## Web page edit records
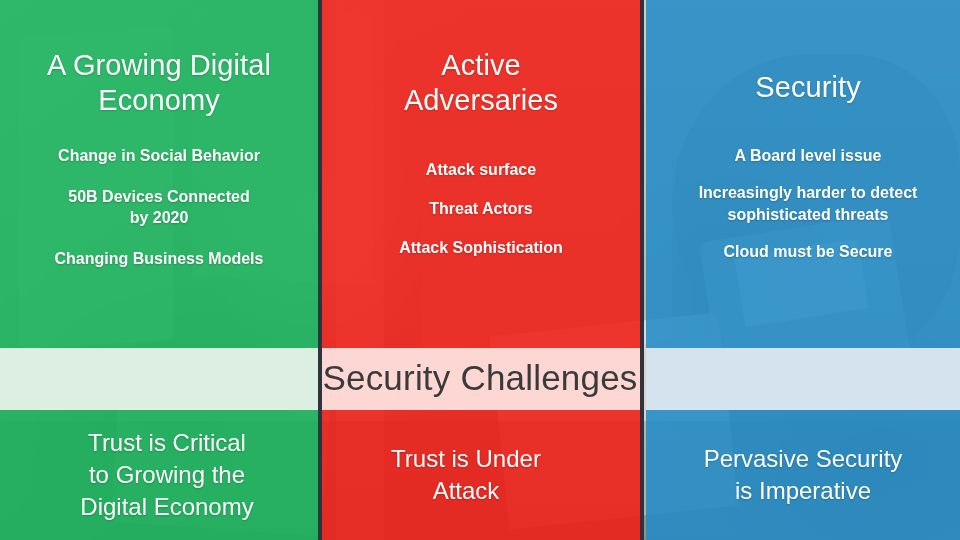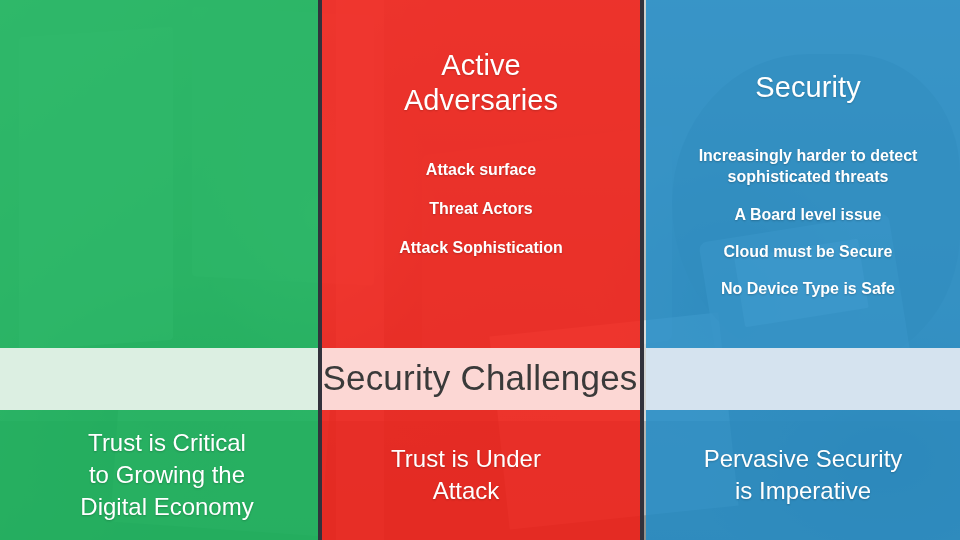--- a/index.html
+++ b/index.html
@@ -202,6 +202,16 @@
   <div class="divider divider-1"></div>
   <div class="divider divider-2"></div>
 
+  <div class="panel-top pt-green">
+    <div class="panel-heading">A Growing  Digital
+Economy</div>
+    <ul class="bullets">
+      <li class="bullet">Change in Social Behavior</li>
+      <li class="bullet">50B Devices Connected
+by 2020</li>
+      <li class="bullet">Changing Business Models</li>
+    </ul>
+  </div>
 
   <div class="panel-top pt-red">
     <div class="panel-heading">Active

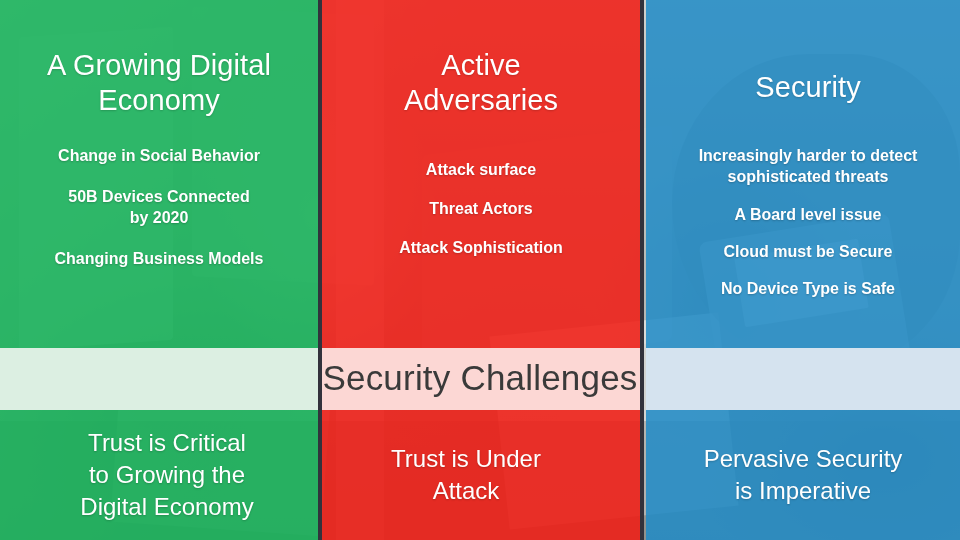--- a/index.html
+++ b/index.html
@@ -226,9 +226,9 @@
   <div class="panel-top pt-blue">
     <div class="panel-heading">Security</div>
     <ul class="bullets">
+      <li class="bullet">A Board level issue</li>
       <li class="bullet">Increasingly harder to detect
 sophisticated threats</li>
-      <li class="bullet">A Board level issue</li>
       <li class="bullet">Cloud must be Secure</li>
       <li class="bullet">No Device Type is Safe</li>
     </ul>

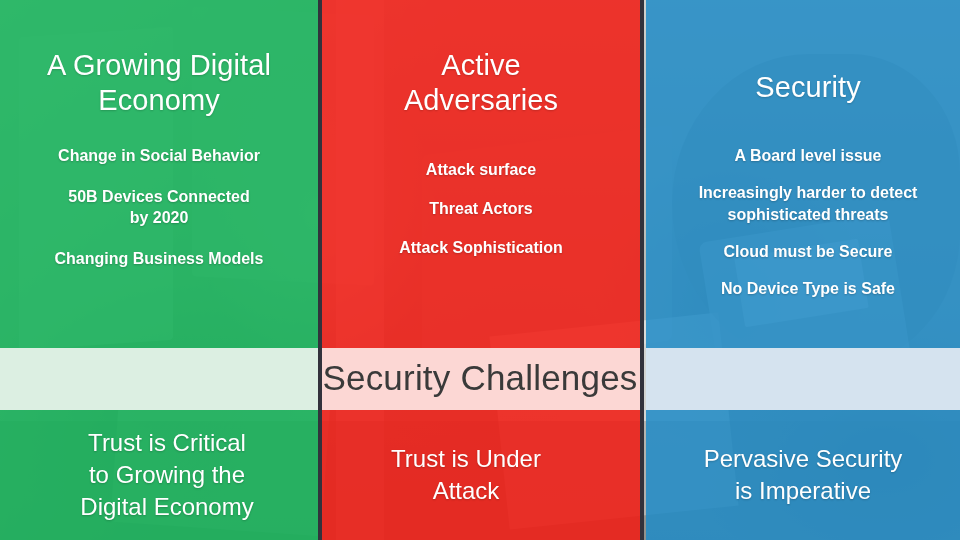--- a/index.html
+++ b/index.html
@@ -230,7 +230,6 @@
       <li class="bullet">Increasingly harder to detect
 sophisticated threats</li>
       <li class="bullet">Cloud must be Secure</li>
-      <li class="bullet">No Device Type is Safe</li>
     </ul>
   </div>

## Problem statement
Please copy out each line in the entries that mentions the string "Board".

## Task result
+      <li class="bullet">A Board level issue</li>
-      <li class="bullet">A Board level issue</li>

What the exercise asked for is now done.